Duke Orsino in Twelfth Night by Deverell

For another cool change, audiences loved well Shakespeare's festive comedy Twelfth Night, in which the world-upside-down-ness of the Christmas season infects a tale that has nothing to do with Christmas. It has everything to do, though, with disguising and mumming. Viola, a shipwrecked teenager, hopes to survive in the strange land of Illyria by disguising herself as a boy singer named Caesario to serve the Count Orsino. Her disguise fools everyone, probably because she learned boy's ways from her twin brother Sebastian, believed lost at sea. Orsino sends her to visit the beautiful Countess Olivia and deliver his vows of love, but complications arise: Viola is a reluctant messenger, because she has fallen in love with Orsino herself, and Olivia, who doesn't love Orsino, instead falls in love with the handsome "Caesario." The gender-bending humor that ensues is a classic example of the world upside-down.

As in Midsummer, though, there is a dark undertone to the holiday mirth. A subplot concerns Olivia's drunken uncle, Toby Belch, and his ongoing feud with her uptight butler, Malvolio. Toby and his bumbling friend, Sir Andrew Aguecheek, love drinking, dancing, singing, and laughter. Their partner-in-partying, Olivia's jester, Feste, is actually named for the spirit of festivity. When Malvolio interrupts one of their midnight songfests and threatens to tattle to Olivia, Toby snarls at him, "Dost thou think, because thou art virtuous, there shall be no more cakes and ale?" With this line, we see that Malvolio represents the Puritan suspicion of Anglican church festivals, called "church ales," which, like rural celebrations, often featured freely flowing ale and sweets to attract the less-than-devout to holy services. Toby suspects Malvolio of wishing to suppress all holiday pleasure, not just his own. In this way, Malvolio plays the traditional role of the grim Winter King, who must be killed or banished for the sake of festivity.

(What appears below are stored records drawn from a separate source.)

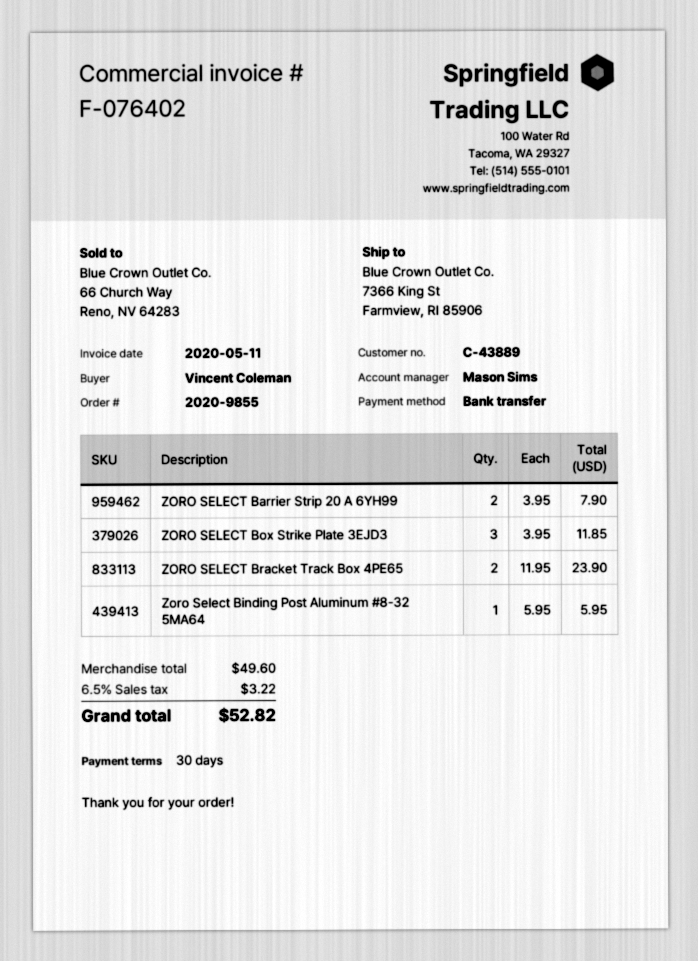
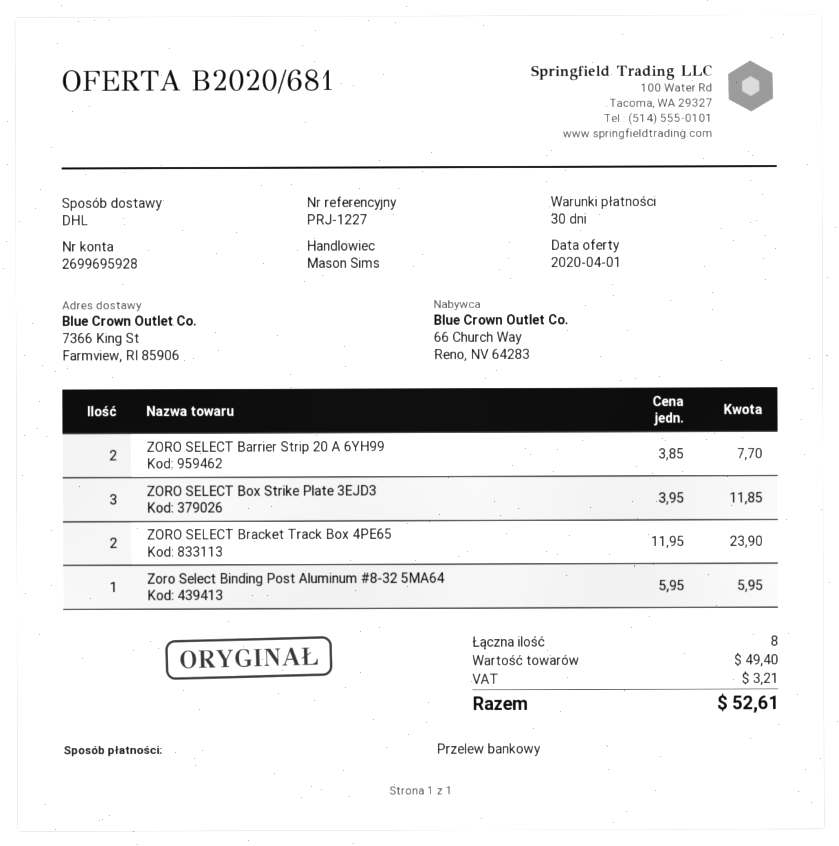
ZORO SELECT Barrier Strip 20 A 6YH99: 2 x 3.95 = 7.90 -> 2 x 3.85 = 7.70
subtotal: 49.60 -> 49.40
tax: 3.22 -> 3.21
total: 52.82 -> 52.61

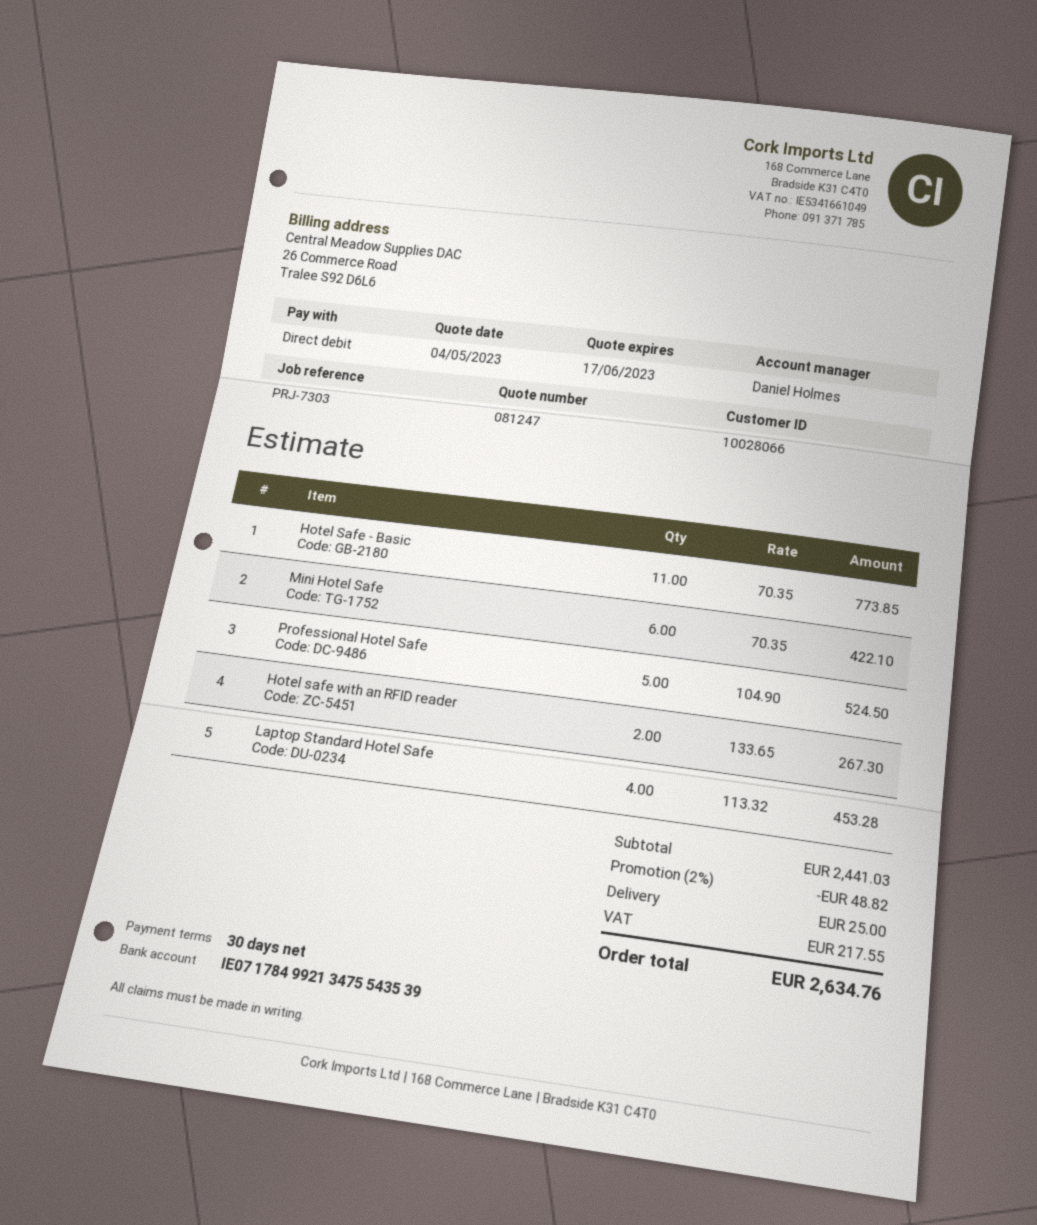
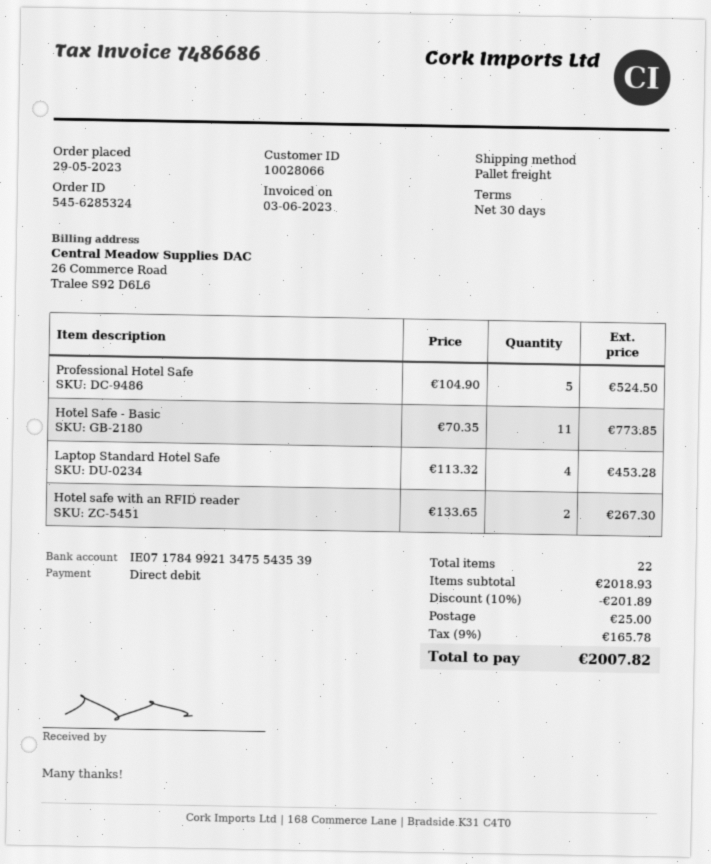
Mini Hotel Safe: 6 x 70.35 = 422.10 -> none
subtotal: 2441.03 -> 2018.93
discount: 2% = 48.82 -> 10% = 201.89
tax: 217.55 -> 165.78
total: 2634.76 -> 2007.82

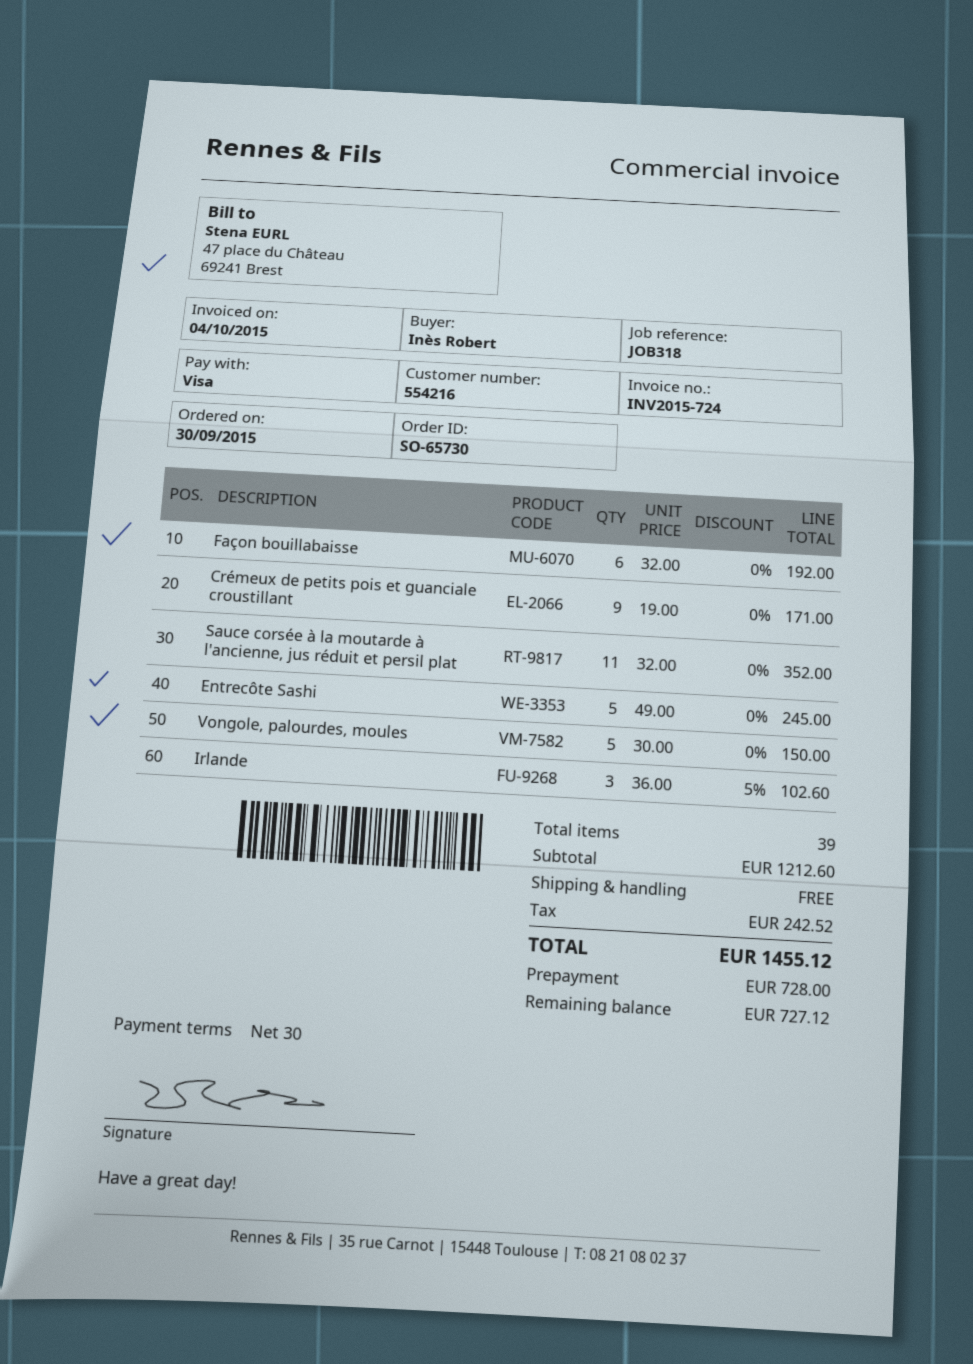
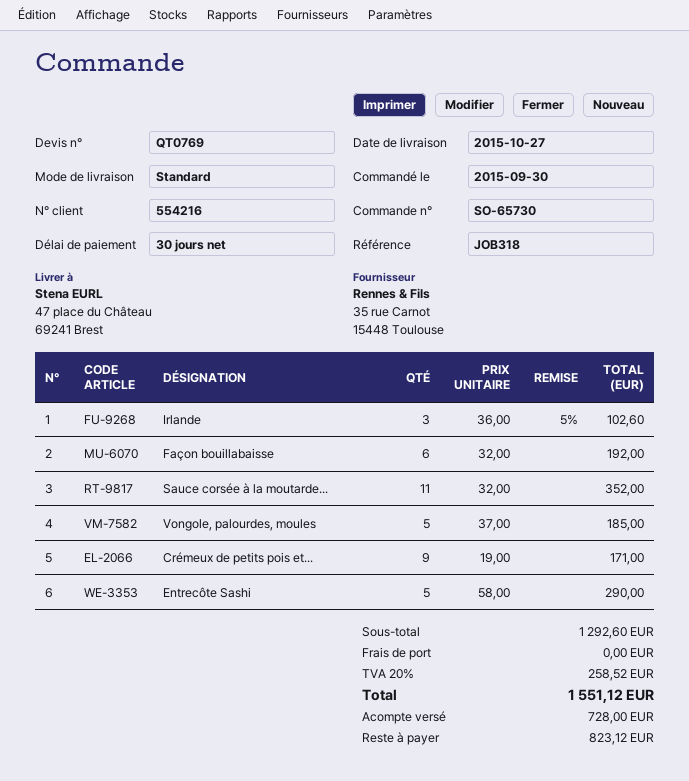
Entrecôte Sashi: 5 x 49.00 = 245.00 -> 5 x 58.00 = 290.00
Vongole, palourdes, moules: 5 x 30.00 = 150.00 -> 5 x 37.00 = 185.00
subtotal: 1212.60 -> 1292.60
tax: 242.52 -> 258.52
total: 1455.12 -> 1551.12
balance: 727.12 -> 823.12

Toby's revenge against Malvolio is swift and terrible. He tricks him into thinking Olivia is in love with him, and, when Malvolio appears before Olivia wearing an outlandish lover's getup of yellow stockings and ribbons, Olivia believes him mad and prescribes the common treatment of isolation in a dark room. Feste appears to him disguised as a priest and tries to exorcise Malvolio's demons, forcing him to confess his sinfulness. Twelfth Night, then, is titled for Christmas, but simultaneously reflects the activities of Carnival and Lent. Malvolio must do penance—he must become the sin-eater or scapegoat who suffers for the follies of the disguise-loving mortals around him—before the confusions about Viola's identity and who loves whom can be cleared up.


Shylock by Gilbert

Holidays also figure prominently in plays not actually named for them. In The Merchant of Venice, the Jewish moneylender Shylock worries about his house's safety during the Carnival festivities in the streets:

What, are there masques? . . .
Lock up my doors, and when you hear the drum
And the vile squealing of the wry-necked fife, . . .
Stop my house's ears . . .
Let not the sound of shallow foppery enter
My sober house.
(2.5)

He's right to worry: trashing the Jewish quarter was also a popular part of Christian celebrations of the Easter season in the anti-Semitic world of Early Modern Europe. This happens indirectly, though: a masked Venetian reveler elopes with his daughter and his moneybox.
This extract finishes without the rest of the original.